Information given: Begin

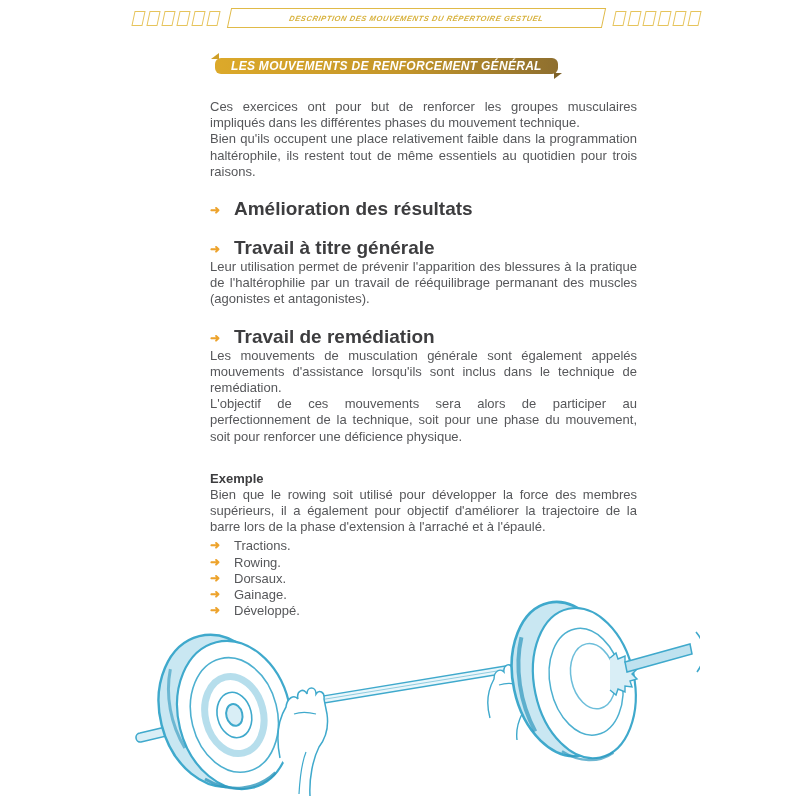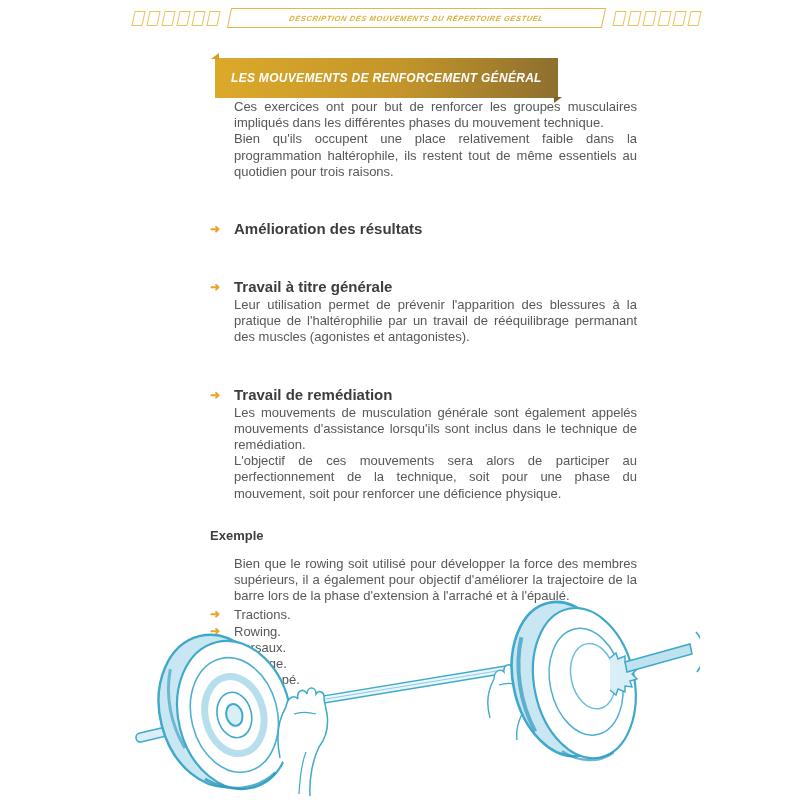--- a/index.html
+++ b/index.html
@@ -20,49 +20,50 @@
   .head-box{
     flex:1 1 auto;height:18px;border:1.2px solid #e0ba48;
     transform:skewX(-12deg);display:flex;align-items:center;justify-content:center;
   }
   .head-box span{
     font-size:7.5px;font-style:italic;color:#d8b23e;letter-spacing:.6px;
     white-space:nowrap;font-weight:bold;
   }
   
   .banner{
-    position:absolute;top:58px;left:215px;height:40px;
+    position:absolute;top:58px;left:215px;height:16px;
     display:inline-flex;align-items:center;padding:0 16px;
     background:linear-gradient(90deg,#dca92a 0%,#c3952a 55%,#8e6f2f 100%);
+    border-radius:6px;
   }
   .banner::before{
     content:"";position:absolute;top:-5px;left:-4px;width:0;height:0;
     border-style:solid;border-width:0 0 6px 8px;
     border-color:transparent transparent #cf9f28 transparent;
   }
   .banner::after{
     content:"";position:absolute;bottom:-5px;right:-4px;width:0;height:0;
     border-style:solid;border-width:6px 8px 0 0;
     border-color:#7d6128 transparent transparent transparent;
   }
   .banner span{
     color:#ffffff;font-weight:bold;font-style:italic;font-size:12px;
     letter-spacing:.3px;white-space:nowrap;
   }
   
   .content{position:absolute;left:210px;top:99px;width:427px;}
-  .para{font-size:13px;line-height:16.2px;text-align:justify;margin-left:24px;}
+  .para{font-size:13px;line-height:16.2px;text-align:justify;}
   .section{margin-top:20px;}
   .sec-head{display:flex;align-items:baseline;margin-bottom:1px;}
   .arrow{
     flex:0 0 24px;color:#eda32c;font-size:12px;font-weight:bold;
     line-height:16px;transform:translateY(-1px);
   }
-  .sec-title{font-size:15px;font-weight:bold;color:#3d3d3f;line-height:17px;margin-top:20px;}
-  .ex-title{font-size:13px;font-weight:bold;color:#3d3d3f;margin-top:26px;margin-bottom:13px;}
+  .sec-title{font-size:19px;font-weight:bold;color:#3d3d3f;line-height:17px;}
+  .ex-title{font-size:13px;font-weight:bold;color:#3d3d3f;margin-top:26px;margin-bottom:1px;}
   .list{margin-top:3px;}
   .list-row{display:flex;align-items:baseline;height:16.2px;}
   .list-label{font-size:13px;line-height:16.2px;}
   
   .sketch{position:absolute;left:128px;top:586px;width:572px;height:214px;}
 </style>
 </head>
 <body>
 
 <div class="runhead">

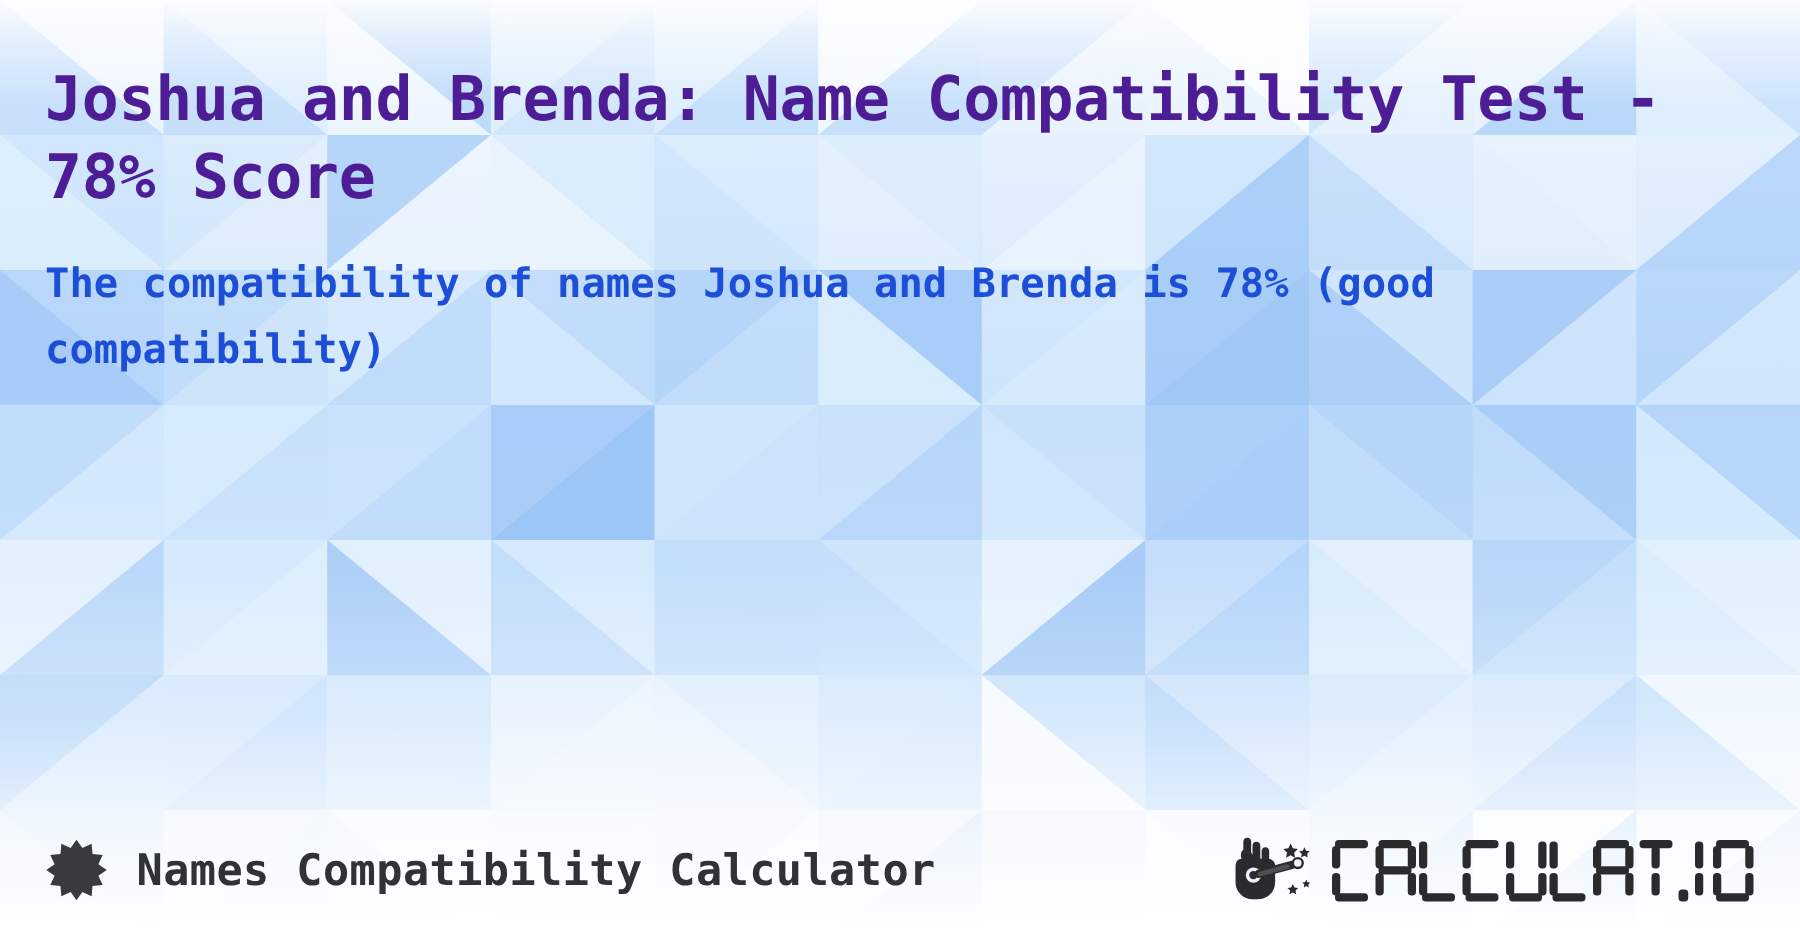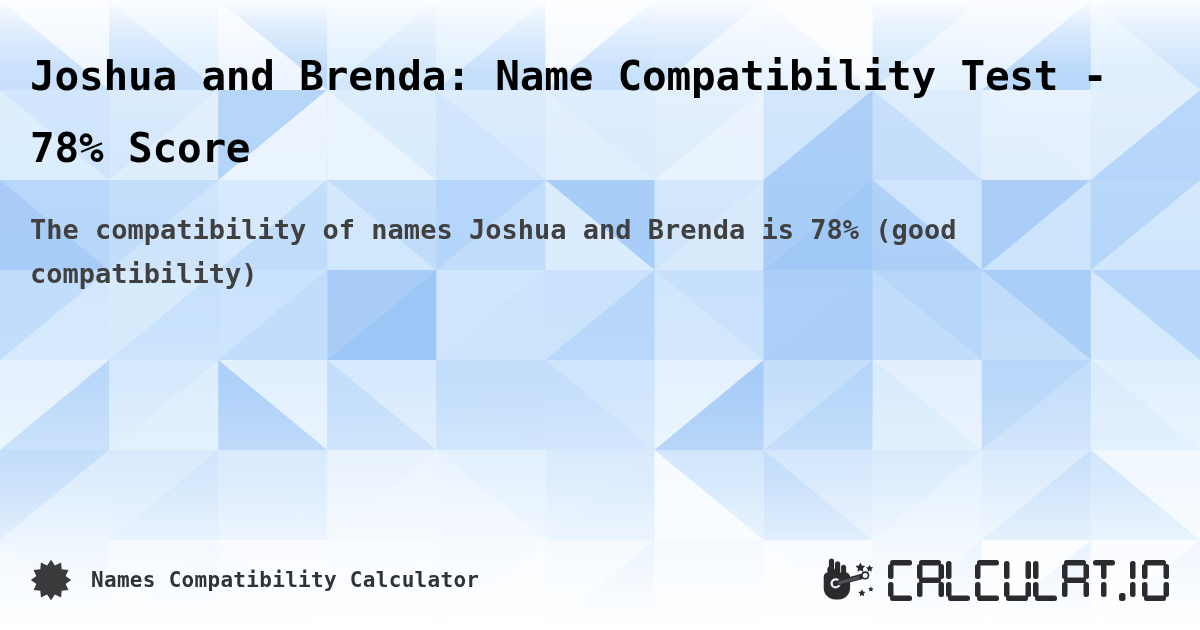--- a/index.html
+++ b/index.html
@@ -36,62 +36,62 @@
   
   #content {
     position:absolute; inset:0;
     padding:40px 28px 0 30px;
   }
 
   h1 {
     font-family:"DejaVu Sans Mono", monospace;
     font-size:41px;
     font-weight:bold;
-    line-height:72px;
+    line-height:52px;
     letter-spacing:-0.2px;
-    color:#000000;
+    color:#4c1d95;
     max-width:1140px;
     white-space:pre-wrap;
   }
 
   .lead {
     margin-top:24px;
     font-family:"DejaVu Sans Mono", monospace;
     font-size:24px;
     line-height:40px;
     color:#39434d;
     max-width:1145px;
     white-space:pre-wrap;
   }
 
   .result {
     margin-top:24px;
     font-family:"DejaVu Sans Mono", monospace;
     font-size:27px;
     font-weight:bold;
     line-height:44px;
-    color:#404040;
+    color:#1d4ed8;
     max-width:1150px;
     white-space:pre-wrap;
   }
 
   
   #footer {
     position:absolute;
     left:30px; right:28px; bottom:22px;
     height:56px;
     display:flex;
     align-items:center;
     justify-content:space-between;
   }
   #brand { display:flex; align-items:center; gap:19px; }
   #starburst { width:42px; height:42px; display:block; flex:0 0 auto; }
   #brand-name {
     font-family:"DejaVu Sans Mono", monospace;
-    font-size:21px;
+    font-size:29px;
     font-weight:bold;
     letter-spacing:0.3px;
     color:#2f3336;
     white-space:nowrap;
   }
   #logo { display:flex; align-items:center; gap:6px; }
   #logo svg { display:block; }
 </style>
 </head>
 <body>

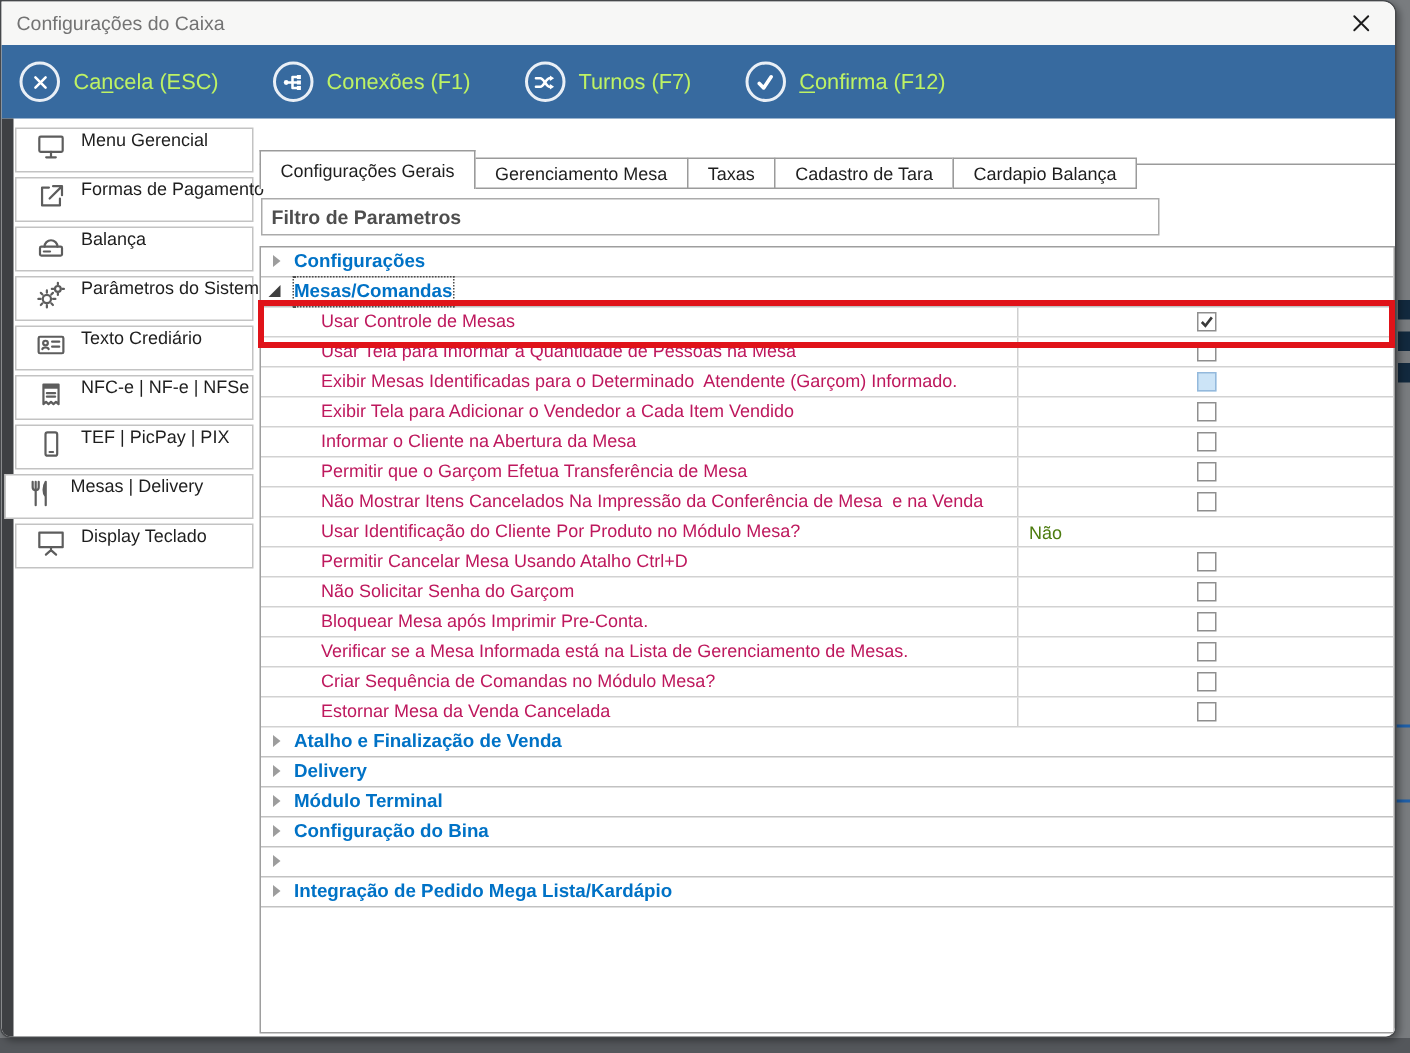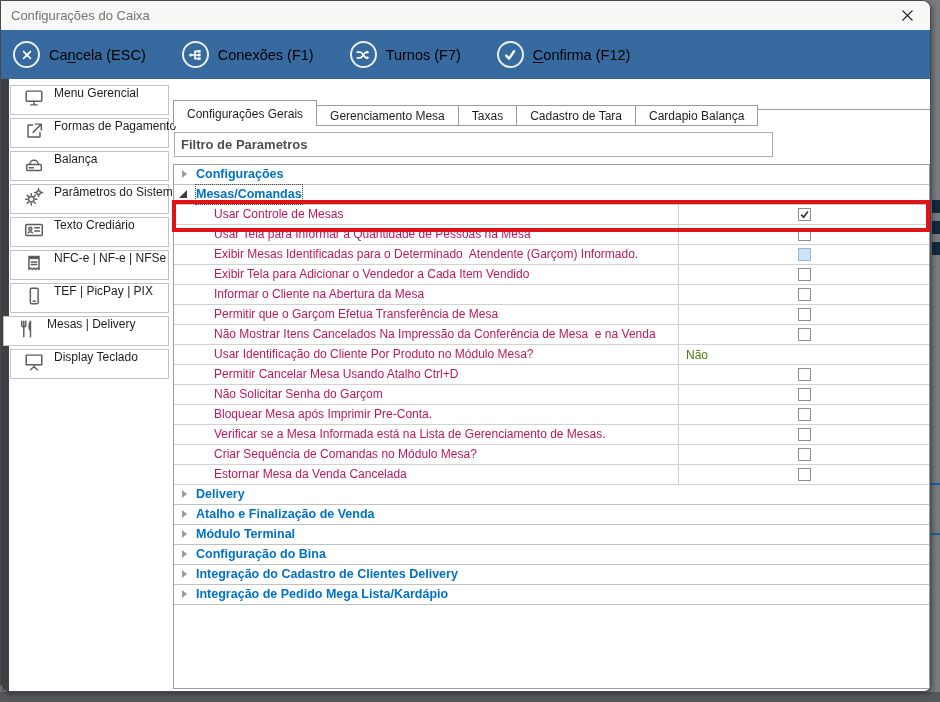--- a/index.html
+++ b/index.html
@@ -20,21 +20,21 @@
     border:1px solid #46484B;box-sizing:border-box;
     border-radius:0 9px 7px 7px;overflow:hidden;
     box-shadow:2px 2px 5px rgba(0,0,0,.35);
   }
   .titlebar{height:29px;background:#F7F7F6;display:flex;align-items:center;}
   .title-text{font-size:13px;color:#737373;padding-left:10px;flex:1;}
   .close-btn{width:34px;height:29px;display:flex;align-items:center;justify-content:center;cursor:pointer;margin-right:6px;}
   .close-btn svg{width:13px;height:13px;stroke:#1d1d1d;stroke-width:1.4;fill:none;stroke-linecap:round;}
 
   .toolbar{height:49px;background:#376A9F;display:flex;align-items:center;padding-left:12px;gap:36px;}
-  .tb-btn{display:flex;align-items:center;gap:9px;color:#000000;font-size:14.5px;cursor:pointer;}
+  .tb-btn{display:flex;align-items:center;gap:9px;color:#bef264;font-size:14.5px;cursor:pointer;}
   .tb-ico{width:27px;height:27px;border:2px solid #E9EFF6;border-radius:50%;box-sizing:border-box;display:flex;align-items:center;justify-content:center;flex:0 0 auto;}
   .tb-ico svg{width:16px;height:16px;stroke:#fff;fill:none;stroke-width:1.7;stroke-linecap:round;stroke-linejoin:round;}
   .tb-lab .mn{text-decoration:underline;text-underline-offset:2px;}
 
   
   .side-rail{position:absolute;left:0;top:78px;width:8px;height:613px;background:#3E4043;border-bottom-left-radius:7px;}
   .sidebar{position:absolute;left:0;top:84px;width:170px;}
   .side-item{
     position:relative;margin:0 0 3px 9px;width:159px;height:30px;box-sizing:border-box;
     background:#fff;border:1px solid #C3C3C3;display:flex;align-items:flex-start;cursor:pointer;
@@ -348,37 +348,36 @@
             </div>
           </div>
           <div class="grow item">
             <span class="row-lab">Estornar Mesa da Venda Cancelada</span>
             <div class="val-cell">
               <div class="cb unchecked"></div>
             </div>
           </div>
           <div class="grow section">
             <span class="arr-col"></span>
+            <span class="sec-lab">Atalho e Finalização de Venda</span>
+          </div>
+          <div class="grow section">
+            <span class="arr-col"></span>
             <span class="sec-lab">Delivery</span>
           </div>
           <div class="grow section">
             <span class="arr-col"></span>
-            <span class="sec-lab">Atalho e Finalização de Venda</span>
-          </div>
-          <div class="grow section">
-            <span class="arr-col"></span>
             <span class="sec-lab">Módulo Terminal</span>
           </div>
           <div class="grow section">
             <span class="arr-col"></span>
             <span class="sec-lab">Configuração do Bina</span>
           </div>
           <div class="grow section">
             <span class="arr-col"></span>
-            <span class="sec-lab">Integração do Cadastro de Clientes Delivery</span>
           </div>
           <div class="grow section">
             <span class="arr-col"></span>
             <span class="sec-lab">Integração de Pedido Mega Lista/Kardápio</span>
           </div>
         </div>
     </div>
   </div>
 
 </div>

Information given: End

→ Aim of the exercise: Please return every line in the data that includes the string "solid".

→ Output of the task:
     flex:1 1 auto;height:18px;border:1.2px solid #e0ba48;
     border-style:solid;border-width:0 0 6px 8px;
     border-style:solid;border-width:6px 8px 0 0;
     border:1px solid #46484B;box-sizing:border-box;
   .tb-ico{width:27px;height:27px;border:2px solid #E9EFF6;border-radius:50%;box-sizing:border-box;display:flex;align-items:center;justify-content:center;flex:0 0 auto;}
     background:#fff;border:1px solid #C3C3C3;display:flex;align-items:flex-start;cursor:pointer;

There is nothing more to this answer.